Exceeding just means achieving more than the minimum expected standard, the bar is quite low hence its very common to be exceeding in all areas. As they go up the sch4it becomes more difficult in subjects that require talent rather than just effort eg art

@Hollowvictory
You are talking rubbish, if a child gets to age related they are doing well because the current national curriculum expectations are fairly challenging. The official figures showed (I think) around 10% of children reaching exceeding not 25%.

candlefloozy Fri 22-Mar-19 06:36:50

Thanks for the replies. So basically she's doing well in reading and writing?

OP’s posts: |
GreenerDarker Fri 22-Mar-19 06:42:07

Yes.

Hollowvictory Fri 22-Mar-19 07:11:20

@GreenerDarker you don't know the age if the child so how can you say what the expected or exceeding targets are? You've assumed recept but the op never said that.
Op they said they're pushing your child to exceeding which means they aren't currently exceeding but have the potential to do so.

GreenerDarker Fri 22-Mar-19 07:23:08

I assume reception because the OP thanked a PP for linking to a document that explains the ELGs at the end of Reception.

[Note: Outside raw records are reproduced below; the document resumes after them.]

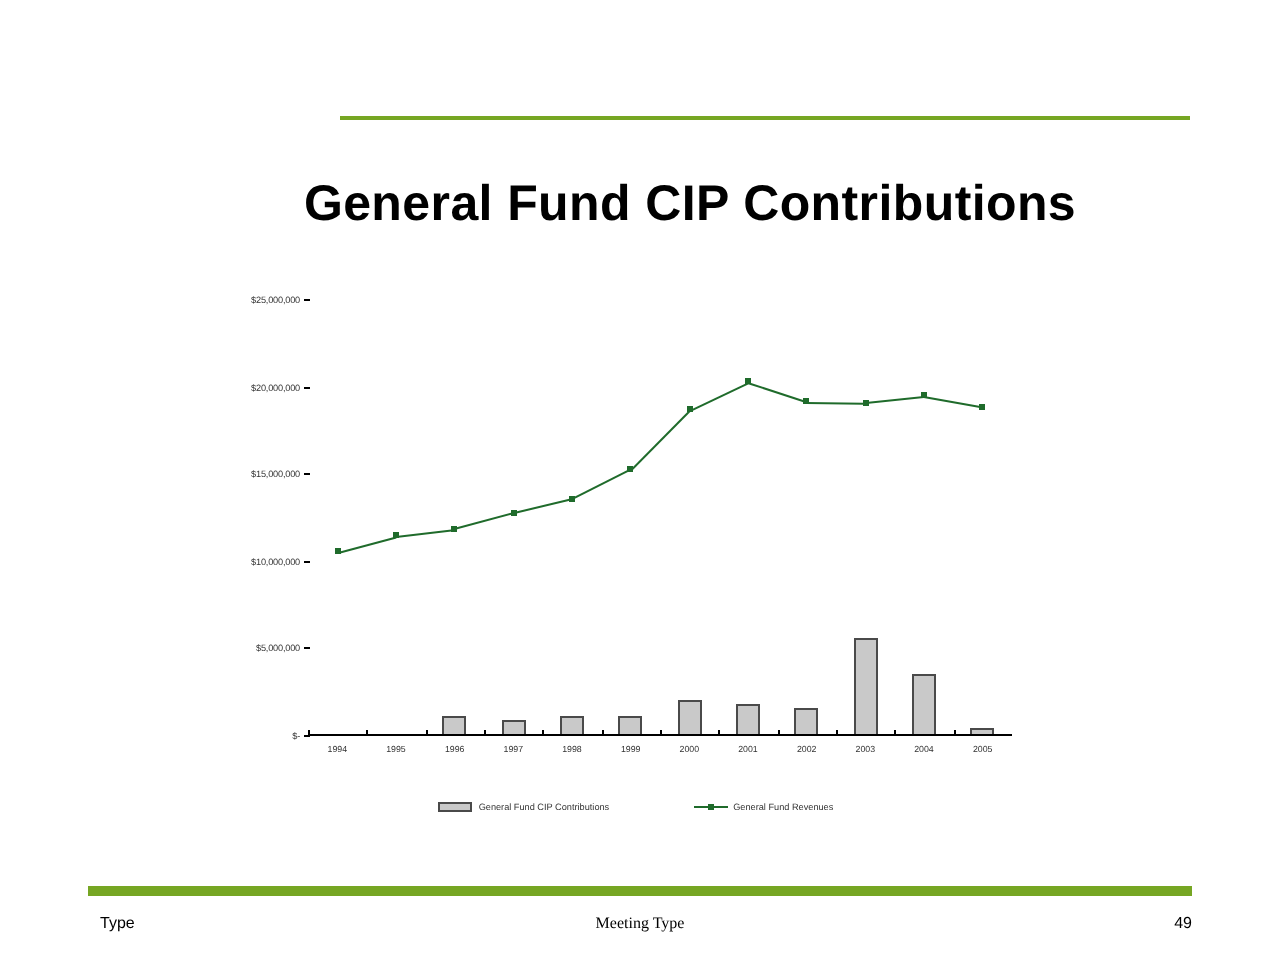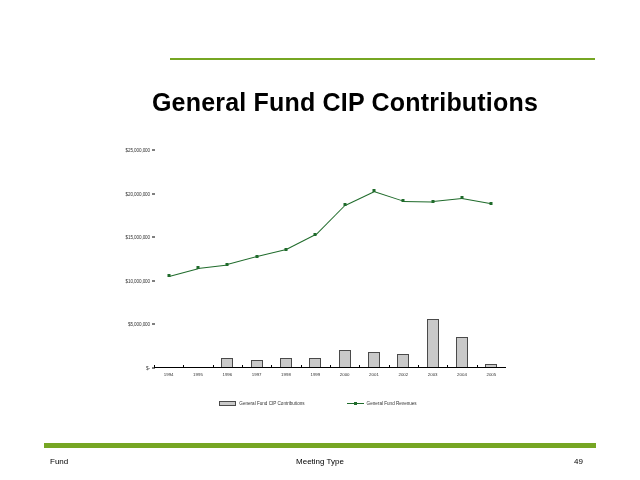"Fund" span.f-date { text: Fund -> Type }
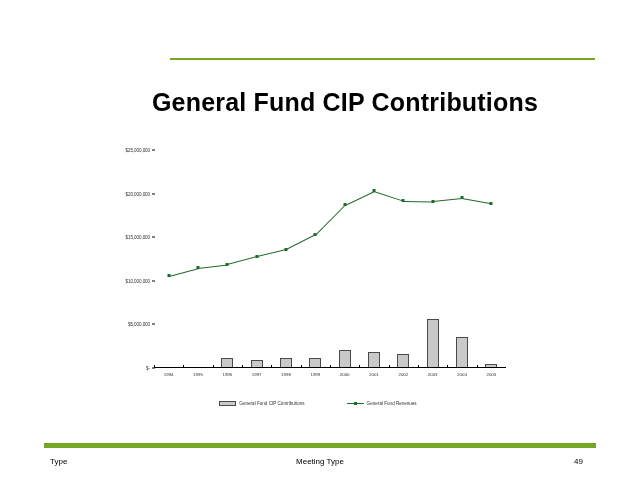"Meeting Type" .f-meet { font-family: none -> Liberation Serif, serif }
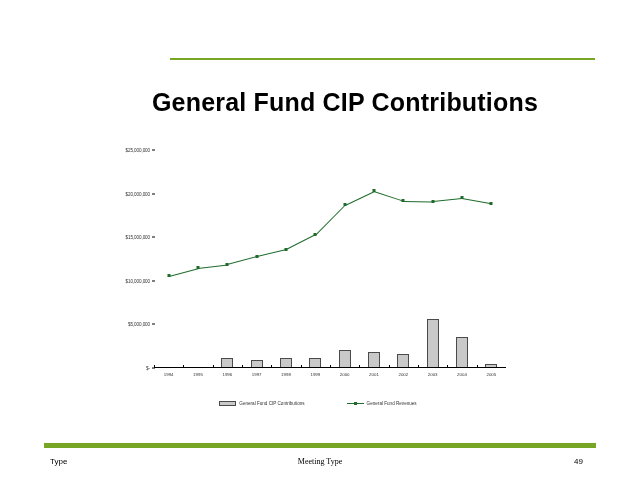"49" .f-page { right: 13px -> 0 }
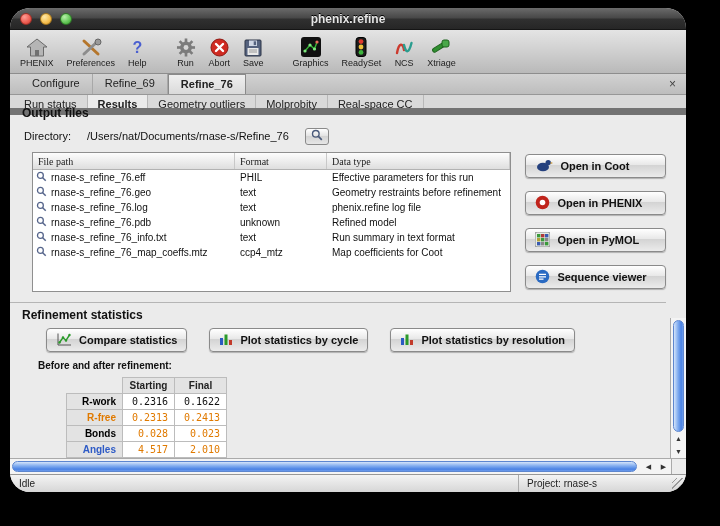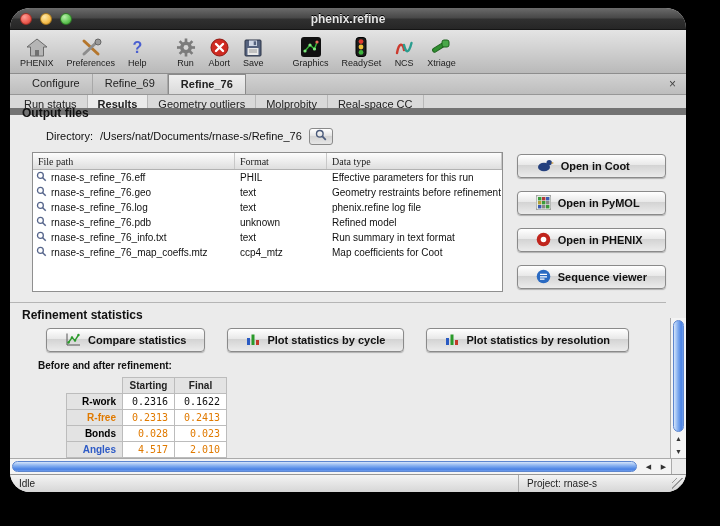"Directory:" .dir-row { gap: 7px -> 16px; margin: 0 0 6px 24px -> 0 0 6px 2px }
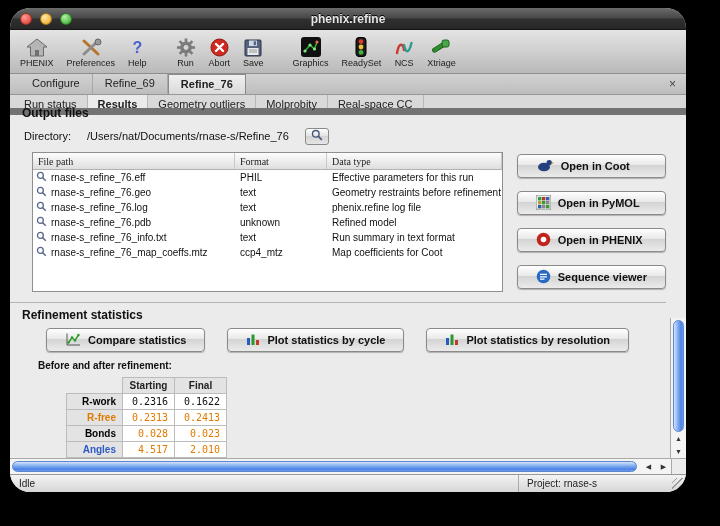"Open in Coot" .aqua-btn { padding: 0 18px -> 0 9px }
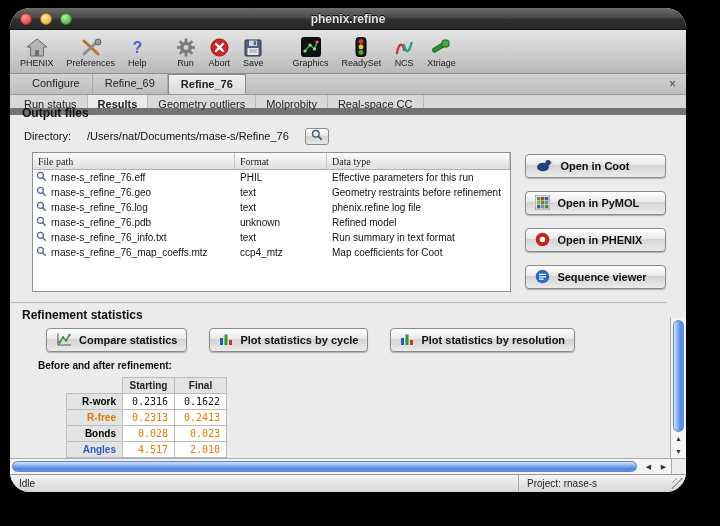"Open in PyMOL" div.aqua-btn { order: before "Open in PHENIX" -> after "Open in PHENIX" }
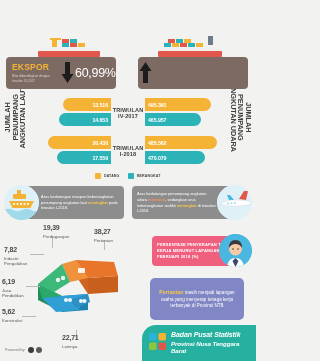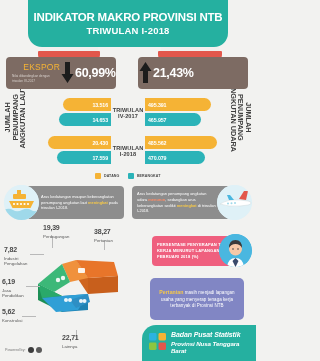"INDIKATOR MAKRO PROVINSI NTB" div.header-band { html: <div> <div>INDIKATOR MAKRO PROVINSI NTB</div> <div>TRIWULAN I-2018</div> </div> -> none }
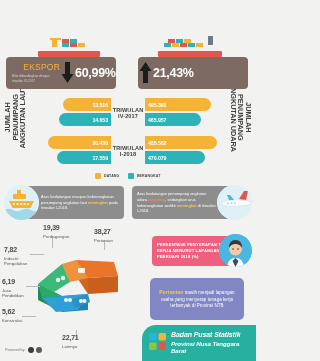"EKSPOR" .stat-label { font-weight: normal -> bold; text-align: right -> none }
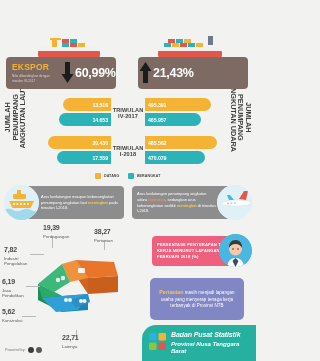"60,99%" .stat-pct { font-weight: bold -> normal }
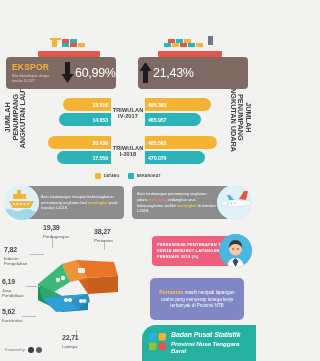"21,43%" div.stat-pct { html: <div>21,43%</div> -> none }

LemonFritz Fri 22-Mar-19 07:30:44

The teacher told me that around 2% of children are exceeding in all areas at the end of EYFS. I have been googling due to this thread and found a report:

assets.publishing.service.gov.uk/government/uploads/system/uploads/attachment_data/file/748814/EYFSP_2018_Main_Text.pdf

Apparently, it was 2.6% last year. Very interesting seeing the breakdowns by gender, etc.